Long term systematic Privilege - The problem with NOT being a cis- white male born into privilege. You start out going to college. They most likely went to a nicer college due to inherited privilege. You start a job. (1)
I started with this punk rock attitude that I’ll make geosciences better for future generations of POC and women. You watch as the cis white male gets to hang out off the clock with upper management. (2)
You try, but are told their wife wouldn’t like it - getting Pence’d before Pence was a thing. You are unable to “rub shoulders with influential leaders” because outside of your profession you are a threat to conservative values. (3)
You watch the cis white male be groomed and given special tasks over and over. You try to put yourself out there to highlight your knowledge and contribution to the group but are overlooked and ignored. (4)
You try for years but feel more and more left behind w/ time while they are offered more opportunities and recognition. You’re used as support w/ no promotion and no visibility for accomplishments. You feel more and more beat down over the years-Losing that initial spunk. (5)
They have successfully beat you down into submission into your role of supporting their success. You think, this is it… head down, work hard… never saying no, hoping to be noticed, but after the long 40+ hours… only burnout. (6)

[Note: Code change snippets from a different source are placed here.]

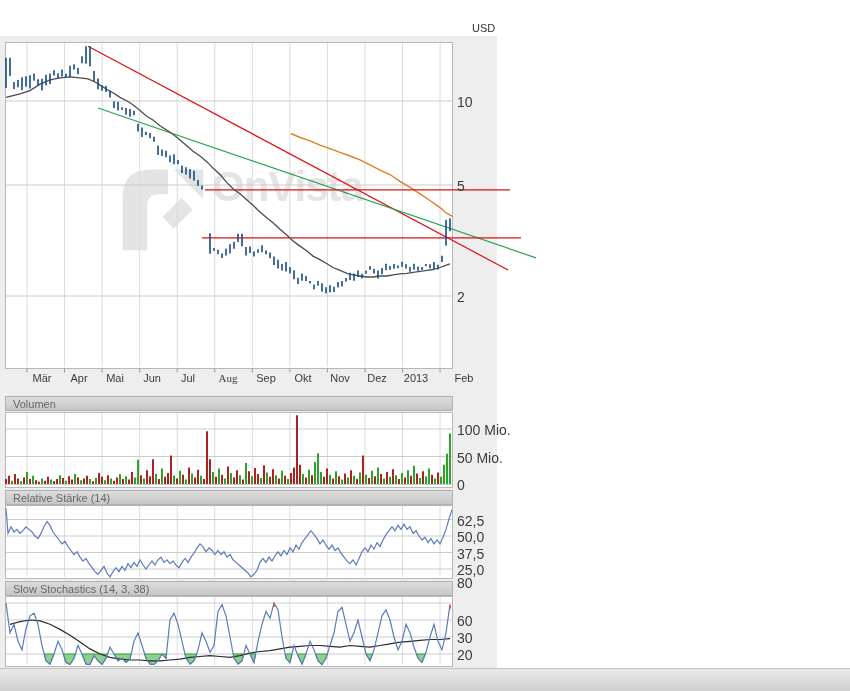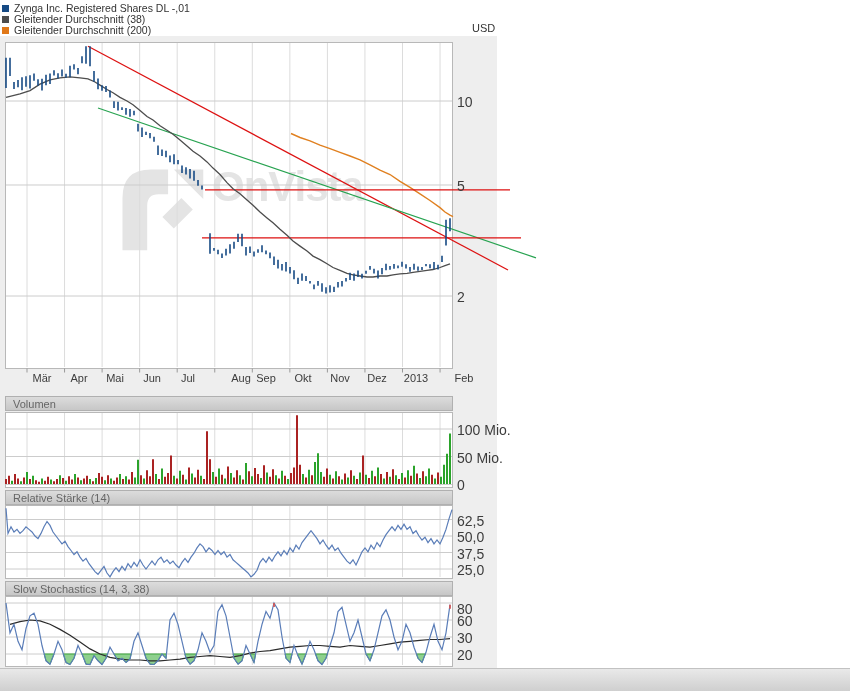"Zynga Inc. Registered Shares DL" div.abs { html: <div> <div> <span></span><span>Zynga Inc. Registered Shares DL -,01</span> </div> <div> <span></span><span>Gleitender Durchschnitt (38)</span> </div> <div> <span></span><span>Gleitender Durchschnitt (200)</span> </div> </div> -> none }
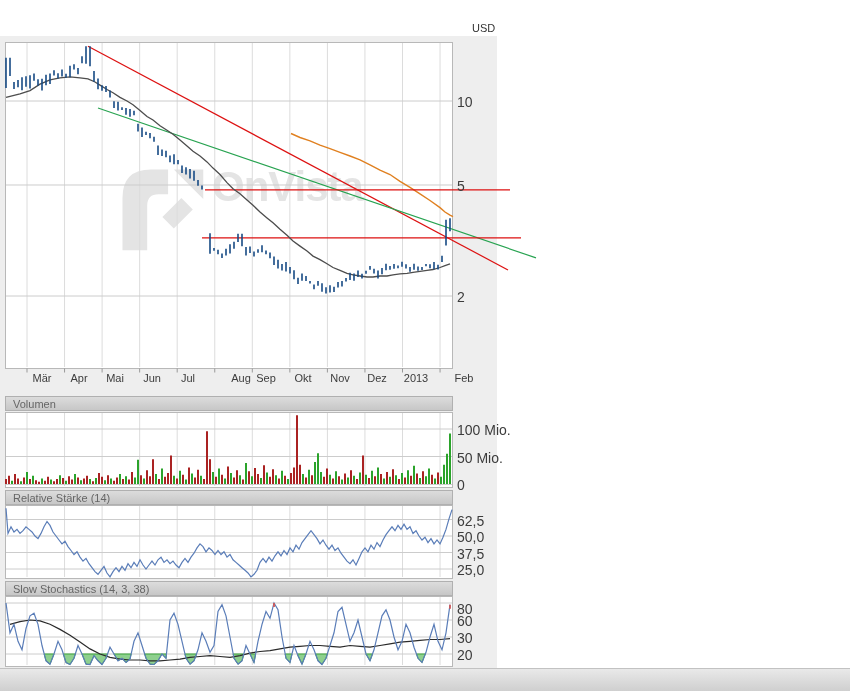"Aug" span.month-label { font-family: none -> Liberation Serif, serif; left: 241px -> 228px }
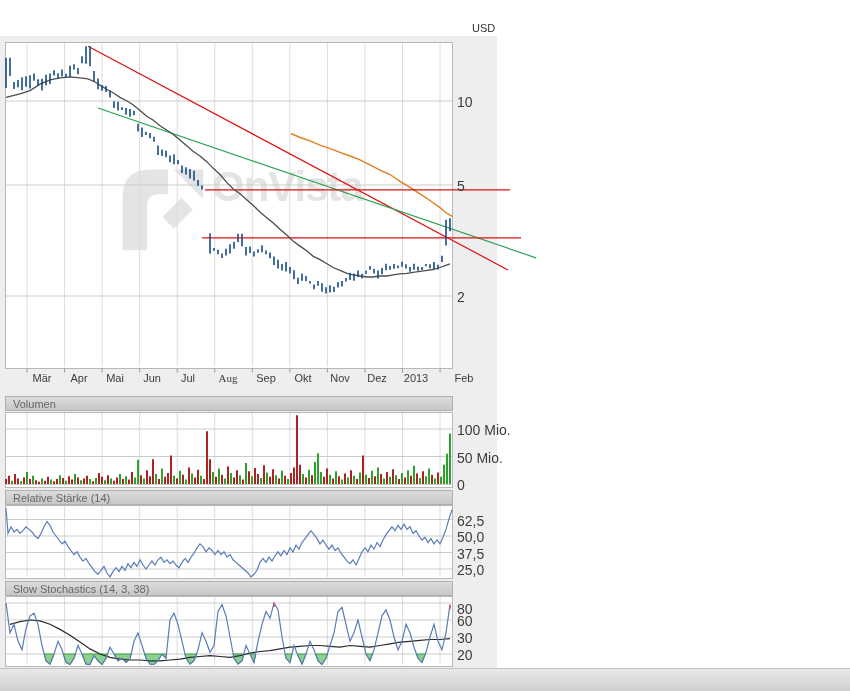"80" span.ax-label { top: 601px -> 575px }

Then there’s the push for change within the company and hope things are really changing. Then you watch as it happens all over again. Stuck in the same position working hard while they are groomed again and promoted again. It’s all performative action. (7)
This is how women and POC are left behind in the working world. Over time it adds up. The longer endured during one's lifetime the more they are left behind in many ways - financial earnings, status, credibility, opportunities, wasted talent and knowledge, etc. (8)
There’s always an excuse when asked why. If it’s b/c you haven’t had any leadership roles, it’s b/c they were all given to the groomed person. Depending on what your background is, there’s always a complaint as to how you go about things - not assertive, too loud, etc. (9)
They have made a company culture that you don’t fit into b/c it’s directed towards the cis white male. I’m halfway into a career and it feels so very grim. (10)
What do we do? How do we change this? Is this an “it is what it is” situation. A push, even among “liberal” white men to discourage women from working and to return to the home? I don’t identify with the typical female standard roles. In fact, I’m terrible at them. (11)
I want a better system. No, I want a new system. This is exhausting. This is depressing. I really didn’t want the right answer even in 2020 to be look-real-pretty-and-find-a-rich-white-man. At least I’m no longer in Arkansas where the pick’ns are slim and dim.